Monday, September 11, 2017

Actual Scientists School Bill Nye on Hurricanes

Bill Nye is a science guy. But, as the trope went for an old commercial, he isn’t a scientist, he just plays one on T.V. From time to time, Nye’s limited understanding of science can get him into trouble. One of those times was last week Nye talked about how global warming affected hurricanes.

On Radio Andy, a Sirius XM show, Nye told Dan Rather, “It’s the strength [of hurricanes] that is almost certainly associated with global warming.”

“Global warming and climate change are the same thing,” Nye said. “As the world gets warmer and there is more heat energy in the atmosphere, you expect storms to get stronger. You also expect ocean currents to not flow the way they always have and that will make some places cooler and some places warmer.”

“The more heat energy in the atmosphere strengthens the storms, Dan, that’s what you’d expect,” the science guy concluded.

Ryan Maue, a meteorologist whose Twitter bio also identifies him as a “think tanker” for the Cato Institute, took to Twitter to point out what should be obvious to a climate scientist, the fact that hurricanes draw their strength from the ocean not the atmosphere. “Bill Nye confuses the oceans with the atmosphere,” Maue tweeted, adding the hashtag, “#FakeScience.”


As most weather-watchers know, the ocean feeds hurricanes. They draw strength from warm tropical ocean water and grow while at sea. Once a hurricane makes landfall, the storm begins to weaken and dissipate, no matter how warm the atmosphere is.

That begs the question of whether global warming caused warmer ocean waters to feed the current crop of killer storms. Cliff Mass, a climate scientist at the University of Washington, says “no” on his blog.

“Hurricane Harvey developed in an environment in which temperatures were near normal in the atmosphere and slightly above normal in the Gulf,” Mass wrote. “The clear implication: global warming could not have contributed very much to the storm.”

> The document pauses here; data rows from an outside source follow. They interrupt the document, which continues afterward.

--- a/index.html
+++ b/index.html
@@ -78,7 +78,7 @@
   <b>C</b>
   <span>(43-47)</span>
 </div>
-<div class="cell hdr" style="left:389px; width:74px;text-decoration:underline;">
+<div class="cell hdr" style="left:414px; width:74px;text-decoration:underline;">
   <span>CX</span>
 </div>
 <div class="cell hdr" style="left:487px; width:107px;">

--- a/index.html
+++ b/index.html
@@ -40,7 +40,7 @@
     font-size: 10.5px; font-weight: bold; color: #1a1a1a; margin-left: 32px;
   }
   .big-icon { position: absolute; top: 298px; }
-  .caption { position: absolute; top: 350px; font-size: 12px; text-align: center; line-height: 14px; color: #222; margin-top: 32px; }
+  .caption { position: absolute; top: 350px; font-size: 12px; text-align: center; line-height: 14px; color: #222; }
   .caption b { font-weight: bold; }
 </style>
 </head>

“OK, let me go out on a limb,” Mass continues. “Let us assume that all of the .5 C warming of the Gulf was due to human-caused global warming.  That NONE of it was natural.  And that the air was warmed by the same amount. Using the scaling described above implies an increase of 3.5% in the extreme precipitation of this storm.  So, for places that received 30 inches, perhaps 1 inch resulted from global warming. Not much.  Immaterial regarding impacts or anything else.”

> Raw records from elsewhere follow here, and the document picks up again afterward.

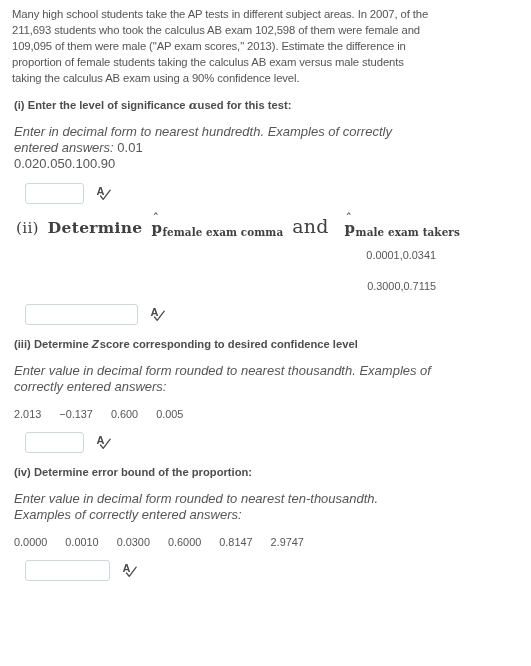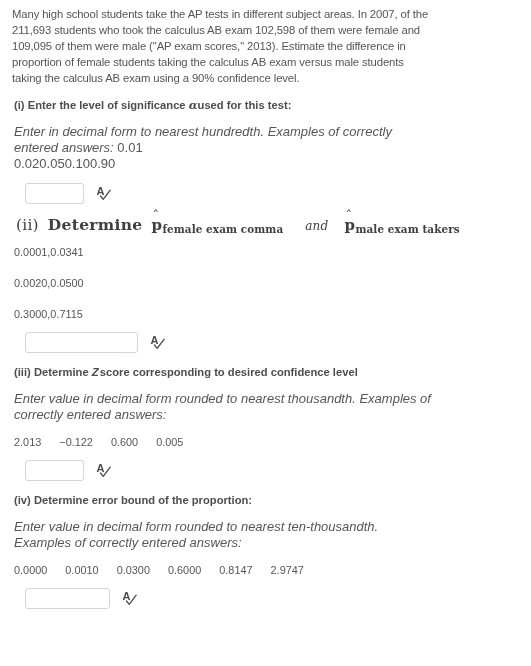--- a/index.html
+++ b/index.html
@@ -74,10 +74,9 @@
     letter-spacing: 0.3px;
   }
   .math-head .mand {
-    font-size: 12px;
-    margin: 0 7px 0 22px;
+    font-size: 19px;
+    margin: 0 7px 0 9px;
     letter-spacing: 0.2px;
-    font-style: italic;
   }
   .phat {
     display: inline-block;

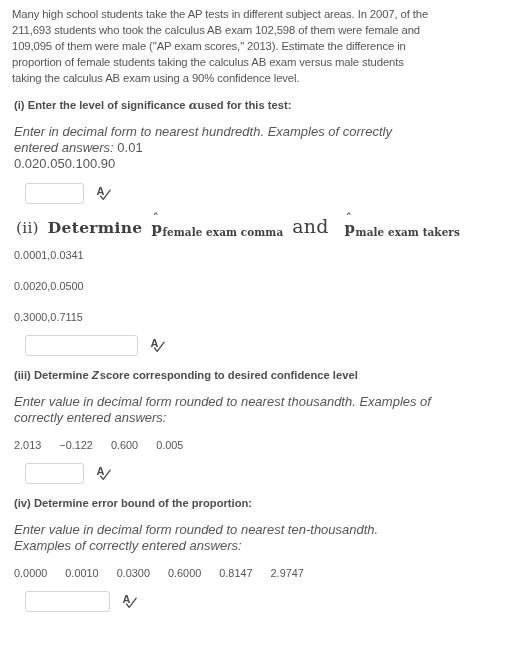--- a/index.html
+++ b/index.html
@@ -127,6 +127,7 @@
   }
   .examples.stack > div {
     margin-bottom: 15px;
+    text-align: right;
   }
   .examples.stack > div:last-child {
     margin-bottom: 0;

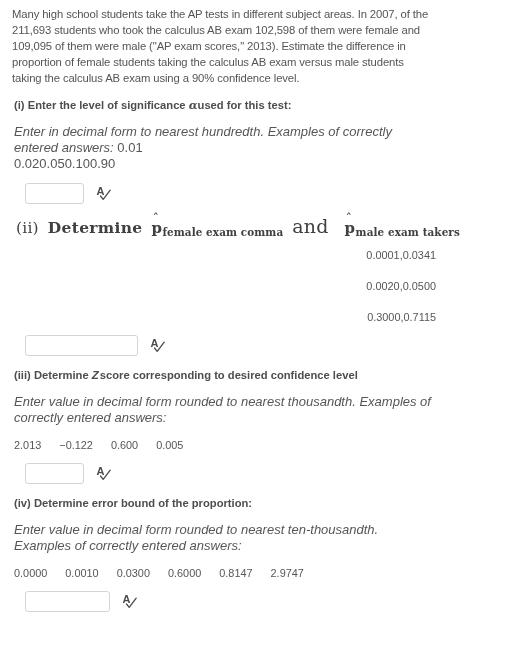--- a/index.html
+++ b/index.html
@@ -210,7 +210,6 @@
 
     <div class="examples stack">
       <div>0.0001,0.0341</div>
-      <div>0.0020,0.0500</div>
       <div>0.3000,0.7115</div>
     </div>
 

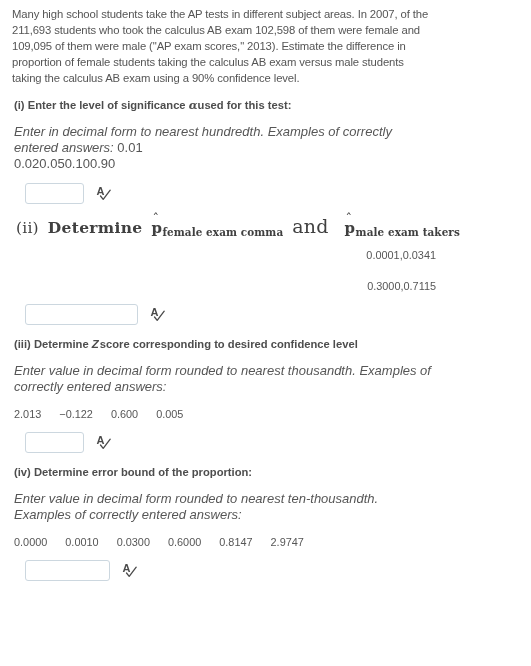--- a/index.html
+++ b/index.html
@@ -234,7 +234,7 @@
     <div class="instr">Enter value in decimal form rounded to nearest thousandth.  Examples of correctly entered answers:</div>
 
     <div class="examples">
-      <span class="ex">2.013</span><span class="sp-md"></span><span class="ex">−0.122</span><span class="sp-md"></span><span class="ex">0.600</span><span class="sp-md"></span><span class="ex">0.005</span>
+      <span class="ex">2.013</span><span class="sp-md"></span><span class="ex">−0.137</span><span class="sp-md"></span><span class="ex">0.600</span><span class="sp-md"></span><span class="ex">0.005</span>
     </div>
 
     <div class="answer-row">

“The bottom line in this analysis is that both observations of the past decades and models looking forward to the future do not suggest that one can explain the heavy rains of Harvey by global warming, and folks that are suggesting it are poorly informing the public and decision makers,” Mass concludes.

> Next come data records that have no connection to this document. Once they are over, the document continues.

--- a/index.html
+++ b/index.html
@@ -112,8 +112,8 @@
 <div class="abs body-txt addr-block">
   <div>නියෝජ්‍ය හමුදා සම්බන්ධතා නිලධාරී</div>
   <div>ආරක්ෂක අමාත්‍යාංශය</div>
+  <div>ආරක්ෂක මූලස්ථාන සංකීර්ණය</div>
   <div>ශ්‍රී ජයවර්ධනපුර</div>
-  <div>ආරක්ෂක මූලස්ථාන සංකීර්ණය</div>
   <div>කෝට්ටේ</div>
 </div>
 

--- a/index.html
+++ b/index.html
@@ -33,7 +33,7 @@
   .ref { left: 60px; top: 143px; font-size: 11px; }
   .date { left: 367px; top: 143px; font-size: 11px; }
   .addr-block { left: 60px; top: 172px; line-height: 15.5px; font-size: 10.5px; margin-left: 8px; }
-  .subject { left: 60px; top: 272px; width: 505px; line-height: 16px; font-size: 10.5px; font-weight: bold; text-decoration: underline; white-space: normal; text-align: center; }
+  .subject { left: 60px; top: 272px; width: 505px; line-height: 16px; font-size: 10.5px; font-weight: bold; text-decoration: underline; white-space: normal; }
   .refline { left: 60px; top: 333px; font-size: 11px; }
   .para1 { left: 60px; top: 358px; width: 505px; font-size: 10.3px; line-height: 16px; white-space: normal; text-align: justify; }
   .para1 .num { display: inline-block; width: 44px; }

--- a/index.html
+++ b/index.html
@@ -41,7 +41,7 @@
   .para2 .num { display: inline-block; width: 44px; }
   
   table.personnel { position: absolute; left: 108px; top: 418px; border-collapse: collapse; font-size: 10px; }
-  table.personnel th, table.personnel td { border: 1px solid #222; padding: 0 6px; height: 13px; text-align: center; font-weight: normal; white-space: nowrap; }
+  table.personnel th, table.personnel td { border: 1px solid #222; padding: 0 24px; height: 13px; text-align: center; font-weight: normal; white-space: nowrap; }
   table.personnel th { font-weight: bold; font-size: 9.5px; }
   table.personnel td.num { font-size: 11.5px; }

NOAA’s Geophysical Fluid Dynamics Laboratory agrees in a statement on its website. “It is premature to conclude that human activities–and particularly greenhouse gas emissions that cause global warming–have already had a detectable impact on Atlantic hurricane or global tropical cyclone activity,” the agency points out.

NOAA’s statement does include a qualifier that climate change may cause worse storms in the future.  “Anthropogenic warming by the end of the 21st century will likely cause tropical cyclones globally to be more intense on average (by 2 to 11% according to model projections for an IPCC A1B scenario),” the statement notes. “This change would imply an even larger percentage increase in the destructive potential per storm, assuming no reduction in storm size.”

Nye did make a second point that was more valid. “The problem in the Southeast United States and Mexico is that these hurricanes are very powerful,” the science guy said, “and, as I say all the time, they are very expensive. We are all going to pay for Harvey. We are all going to pay for Irma one way or the other.”

Mass agrees here, saying, “What the media SHOULD be discussing is the lack of resilience of our infrastructure to CURRENT extreme weather.   Houston has had multiple floods the past few years and poor planning is a major issue.  When you put massive amounts of concrete and buildings over an historical swamp, water problems will occur if drainage and water storage is not engineered from the start.”

Hurricane Harvey, a category three storm, was not the strongest hurricane on record. The biggest problem was the that storm stalled over Houston rather than moving through quickly. This caused Houston’s Depression-era drainage system to overload. The area’s rapid growth and lack of planning have contributed to the problem.

Hurricanes Harvey and Irma were very damaging, but there is no evidence that they were the result of climate change. In fact, the storms were weaker and less damaging that the category four hurricane that killed 12,000 people in Galveston, Texas. If you don’t remember that one, it is because it happened in 1900, long before the advent of global warming.